We ask the protesters to wait for an investigation because we want to believe that our court system can deliver justice, but we can’t accept that for black Americans it never has.

These fires burn because of us. And to understand what’s happening, we need to try to deny ourselves the easy answers and understand these incidents as part of a larger story of how racism fuels American policing and inflicts daily violence on black people.

What happened to George Floyd, Christian Cooper and Ahmaud Arbery shouldn’t be characterized as sad anomalies, columnist L.Z. Granderson writes.

May 28, 2020

I know that the families who lost money and property during the riots in downtown Los Angeles and the Fairfax district this past weekend don’t want to read this. I can’t think of a less deserving target for violence than small businesses, exhausted from battling the twin existential threats of the coronavirus and a quarantine-led recession. I understand why they ask the question, “Why me?”
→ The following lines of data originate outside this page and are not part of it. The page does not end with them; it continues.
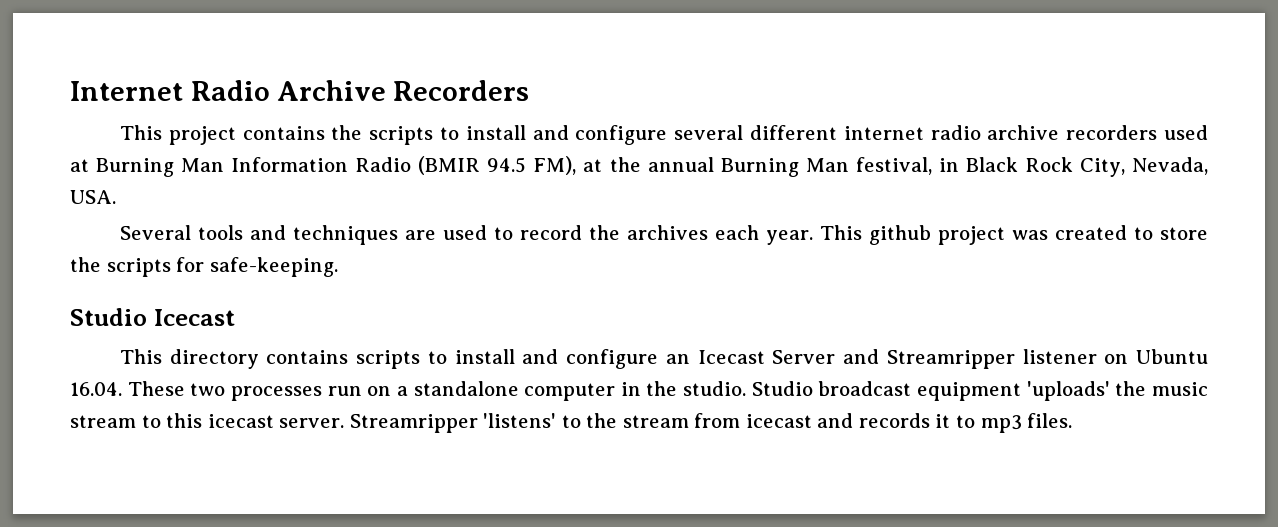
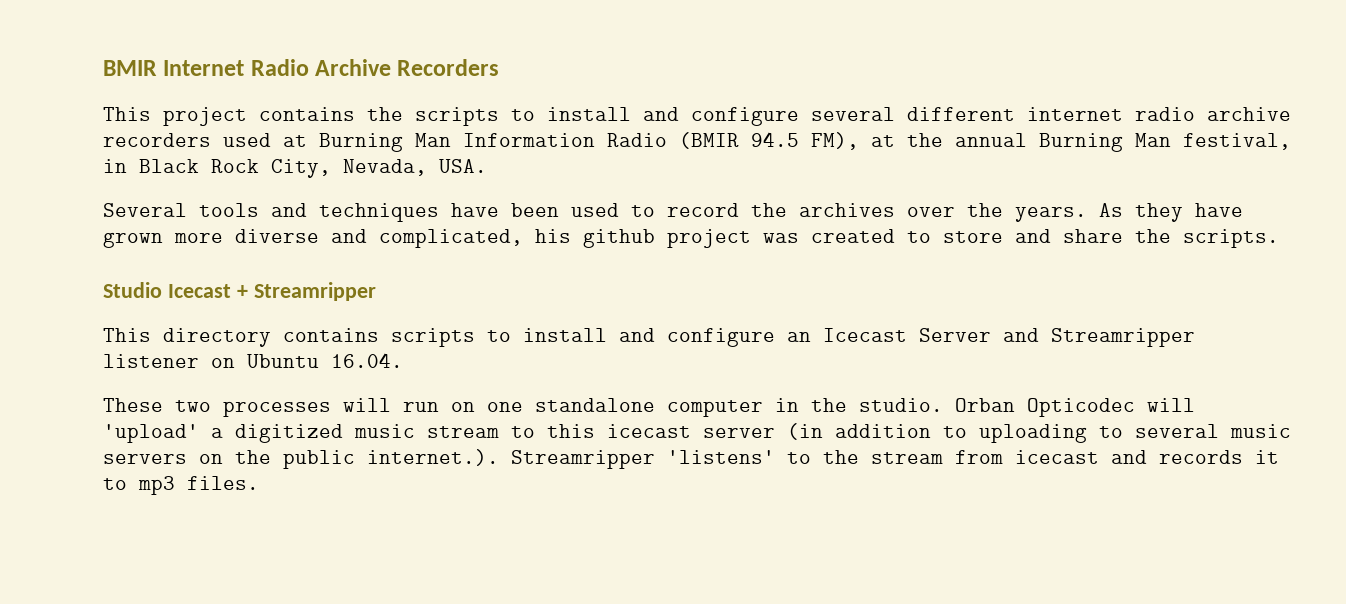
(70, 91) none -> [103,60,157,76] BMIR
[404,230,436,240] are -> [451,203,559,217] have been
[714,225,862,245] each year. This -> [907,203,1243,222] [103,229,571,248] over the years. As they have grown more diverse and complicated, his
[70,257,338,277] the scripts for safe-keeping. -> [1015,229,1279,248] and share the scripts.
(235, 317) none -> [236,282,376,301] + Streamripper
(122, 389) none -> (403, 360) //
(322, 393) none -> [343,398,391,412] will
[396,386,408,396] a -> [487,402,523,412] one
[751,381,1147,401] Studio broadcast equipment 'uploads' the -> [955,398,1195,417] [103,424,343,443] Orban Opticodec will 'upload' a digitized
[279,418,345,428] server. -> [703,423,1291,443] [103,449,499,469] server (in addition to uploading to several music servers on the public internet.).

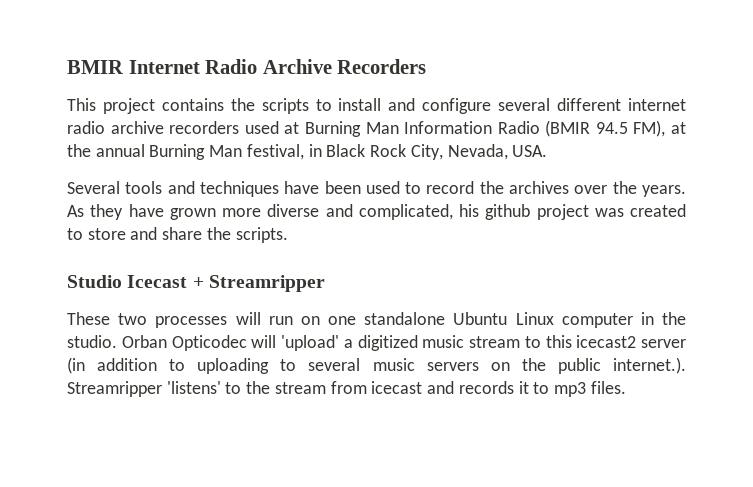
[103,328,1195,347] [103,353,403,368] // This directory contains scripts to install and configure an Icecast Server and Streamripper listener on Ubuntu 16.04. -> (325, 283) none
(655, 405) none -> [453,312,554,325] Ubuntu Linux
[607,424,691,438] icecast -> [576,335,637,348] icecast2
A common sentiment I hear is that rioting is not the answer. But the painful truth is that rioting is not supposed to be an answer to anything. It is explicitly an expression of anger and frustration, a fire whose sparks land indiscriminately. A city burning is what happens when people have abandoned hope for answers.

In Los Angeles, many residents remember what it’s like to try to answer the questions that images of a burning city raise. And if we have found a meaningful answer to the questions raised by the 1992 riots, or the Watts riots, or the Zoot Suit Riots, I’ve never encountered it. Every few decades in this city, violence reminds us that we have not solved these problems. And when we focus only on the fires and why they ignited, we fail to grasp that they have been burning for centuries.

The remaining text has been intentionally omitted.